Viviane Yolande Compaoré, ancienne ministre et proche de Blaise Compaoré, a été retrouvée morte à Ouagadougou. Les circonstances restent floues, suscitant inquiétude et émotion au Burkina Faso.
Viviane Yolande Compaoré, ancienne ministre et députée burkinabè, a été retrouvée morte le samedi 10 janvier 2026 à son domicile du quartier Karpala, à Ouagadougou, selon des sources proches de la défunte. Les circonstances de sa mort restent pour l’instant inconnues.
Baignant dans son sang
Ancienne députée du Congrès pour la Démocratie et le Progrès (CDP), Viviane Yolande Compaoré a occupé plusieurs postes ministériels, notamment ceux de ministre des Transports et du Tourisme, puis de ministre de l’Intégration régionale sous le Premier ministre Kadré Désiré Ouédraogo.

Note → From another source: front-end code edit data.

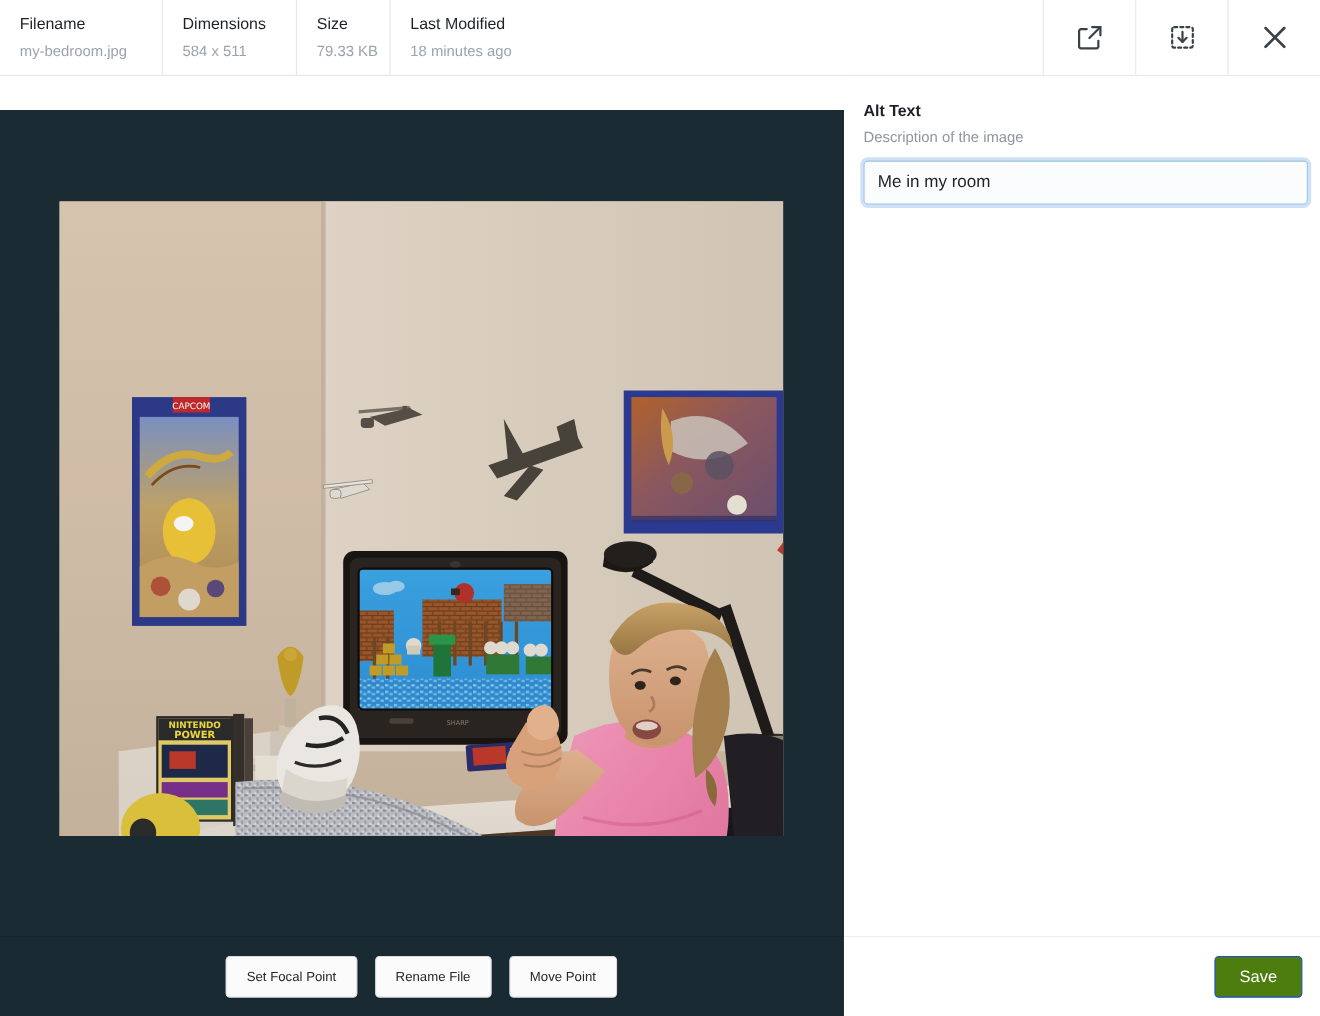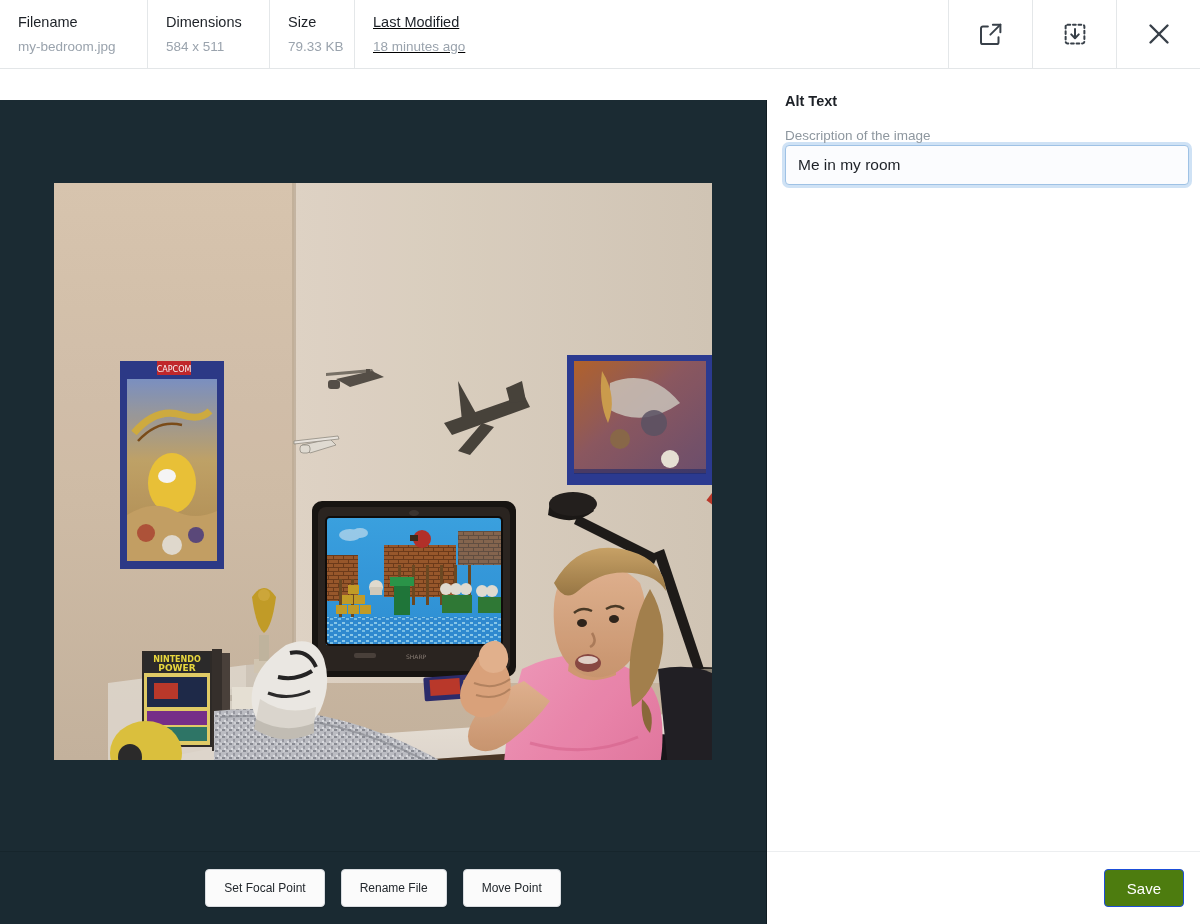--- a/index.html
+++ b/index.html
@@ -27,21 +27,21 @@
   .meta-cell .m-label {
     font-size: 14.5px; color: #1d2127; line-height: 20px;
     margin-bottom: 5px; white-space: nowrap;
   }
   .meta-cell .m-value {
     font-size: 13.5px; color: #9aa3ad; line-height: 19px; white-space: nowrap;
   }
   .meta-cell.c-filename { width: 148px; padding-left: 18px; }
   .meta-cell.c-dimensions { width: 122px; }
   .meta-cell.c-size { width: 85px; }
-  .meta-cell.c-modified { width: 162px; border-right: none; text-decoration: underline; }
+  .meta-cell.c-modified { width: 162px; border-right: none; }
 
   .header-spacer { flex: 1 1 auto; }
   .header-actions { display: flex; align-items: stretch; }
   .hdr-btn {
     width: 84px; display: flex; align-items: center; justify-content: center;
     background: #fff; border: none; border-left: 1px solid #e4e7e9;
     cursor: pointer; color: #384049;
   }
   .hdr-btn.first { border-left: 1px solid #e4e7e9; }
   .hdr-btn svg { display: block; }
@@ -82,23 +82,23 @@
   }
 
   
   .side {
     flex: 1 1 auto; background: #ffffff;
     display: flex; flex-direction: column; min-width: 0;
   }
   .side-content { flex: 1 1 auto; padding: 22px 16px 0 18px; min-height: 0; }
   .field-label {
     font-size: 14.5px; font-weight: bold; color: #1d2127;
-    line-height: 20px; margin-bottom: 15px;
-  }
-  .field-help { font-size: 13.5px; color: #8e979f; line-height: 19px; }
+    line-height: 20px; margin-bottom: 4px;
+  }
+  .field-help { font-size: 13.5px; color: #8e979f; line-height: 19px; margin-bottom: 12px; }
   .alt-input {
     display: block; width: 404px; height: 40px;
     background: #fbfcfe; color: #1d2127;
     font-size: 15.5px; font-family: inherit;
     padding: 0 12px;
     border: 1px solid #9fc2e5; border-radius: 4px;
     outline: none;
     box-shadow: 0 0 0 3px rgba(140,185,230,0.42);
   }
   .side-footer {

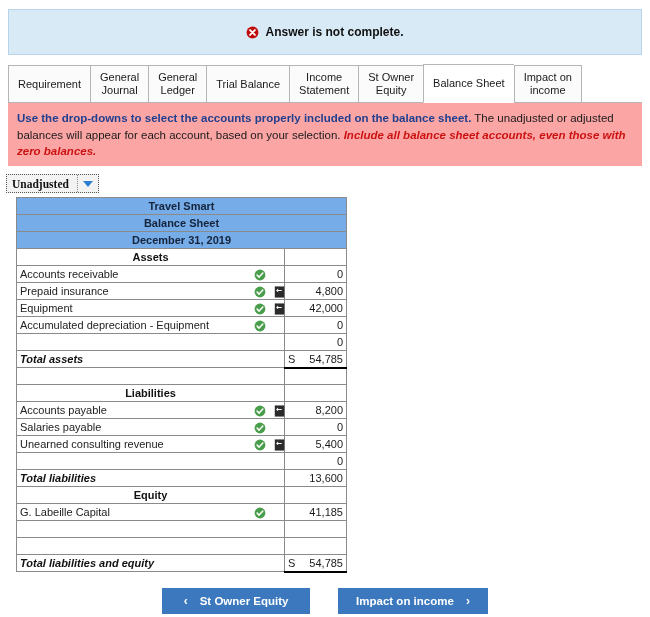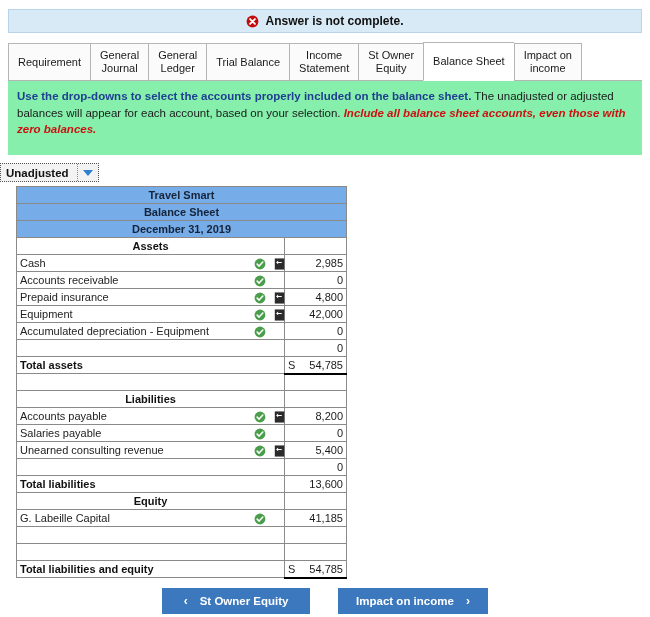--- a/index.html
+++ b/index.html
@@ -9,21 +9,21 @@
     background: #ffffff;
     font-family: "Liberation Sans", sans-serif;
     font-size: 11px;
     color: #1a1a1a;
     overflow: hidden;
   }
 
   
   .alert-bar {
     margin: 9px 8px 0 8px;
-    height: 24px;
+    height: 46px;
     background: #d9eaf7;
     border: 1px solid #b9d4ea;
     display: flex;
     align-items: center;
     justify-content: center;
     gap: 6px;
   }
   .alert-text {
     font-weight: bold;
     font-size: 12px;
@@ -66,31 +66,31 @@
     background: #ffffff;
     height: 39px;
     border-bottom: 1px solid #ffffff;
     z-index: 3;
     font-weight: normal;
   }
 
   
   .instructions {
     margin: 0 8px;
-    background: #86efac;
-    padding: 7px 9px 17px 9px;
+    background: #fca5a5;
+    padding: 7px 9px 6px 9px;
     line-height: 1.45;
     font-size: 11.5px;
     color: #1a1a1a;
   }
   .ins-bold { font-weight: bold; color: #1f3f8f; }
   .ins-red { font-weight: bold; font-style: italic; color: #cc1111; }
 
   
-  .dd-row { margin: 8px 0 4px 0; }
+  .dd-row { margin: 8px 0 4px 6px; font-family: Liberation Serif, serif; }
   .dropdown {
     display: inline-flex;
     align-items: stretch;
     border: 1px dotted #555;
     background: #f3f3f3;
     height: 19px;
     padding: 0;
   }
   .dd-label {
     display: flex; align-items: center;
@@ -141,21 +141,21 @@
     height: 18px;
   }
   .sec-hdr {
     text-align: center;
     font-weight: bold;
     color: #111;
   }
   .acct-name { text-align: left; color: #222; }
   .amt { text-align: right; padding-right: 6px; border-left: none !important; }
   .cur { text-align: left; border-right: none !important; padding-left: 2px; color:#222;}
-  .total-lbl { font-weight: bold; color: #111; }
+  .total-lbl { font-weight: bold; color: #111; font-style: italic; }
   .thick-bottom { border-bottom: 2px solid #000 !important; }
   .no-left { border-left: none !important; }
   .no-right { border-right: none !important; }
   .cell-plain { background:#fff; }
 
   .chk-cell { text-align: center; padding: 0; }
   .chk {
     width: 12px; height: 12px; display: inline-block; vertical-align: middle;
   }
   .mark-cell { padding: 0; text-align: center; border-left: none !important; border-right: none !important; }
@@ -248,33 +248,20 @@
         <td class="hdr-blue" colspan="5">Balance Sheet</td>
       </tr>
       <tr>
         <td class="hdr-blue" colspan="5">December 31, 2019</td>
       </tr>
       <tr>
         <td class="sec-hdr" colspan="3">Assets</td>
         <td class="cell-plain no-left" colspan="2"></td>
       </tr>
       <tr>
-        <td class="acct-name no-right">Cash</td>
-        <td class="chk-cell no-left no-right"><svg class="chk" viewBox="0 0 16 16">
-            <circle cx="8" cy="8" r="7.2" fill="#4a9d4a"></circle>
-            <path d="M4.2 8.2 L6.8 10.8 L11.8 5.4" stroke="#fff" stroke-width="2" fill="none" stroke-linecap="round" stroke-linejoin="round"></path>
-          </svg></td>
-        <td class="mark-cell"><svg class="mark" viewBox="0 0 12 14">
-            <rect x="0.5" y="0.5" width="11" height="13" fill="#2b2b2b"></rect>
-            <path d="M8.6 4.6 H4.4 V3.0 L2.0 5.2 L4.4 7.4 V5.8 H8.6 Z" fill="#ffffff"></path>
-          </svg></td>
-        <td class="cur"></td>
-        <td class="amt">2,985</td>
-      </tr>
-      <tr>
         <td class="acct-name no-right">Accounts receivable</td>
         <td class="chk-cell no-left no-right"><svg class="chk" viewBox="0 0 16 16">
             <circle cx="8" cy="8" r="7.2" fill="#4a9d4a"></circle>
             <path d="M4.2 8.2 L6.8 10.8 L11.8 5.4" stroke="#fff" stroke-width="2" fill="none" stroke-linecap="round" stroke-linejoin="round"></path>
           </svg></td>
         <td class="mark-cell"></td>
         <td class="cur"></td>
         <td class="amt">0</td>
       </tr>
       <tr>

Elle a également été gouverneure de la région du Nord, où elle s’était distinguée par son engagement en faveur de la cohésion sociale et du dialogue local.
Mme Compaoré a présidé la Commission des affaires étrangères et de la défense de l’Assemblée nationale et dirigé le Réseau des femmes parlementaires de l’Assemblée parlementaire de la Francophonie. Sa carrière politique, marquée entre 1996 et 2010, fait d’elle une figure emblématique de l’ancienne garde du CDP.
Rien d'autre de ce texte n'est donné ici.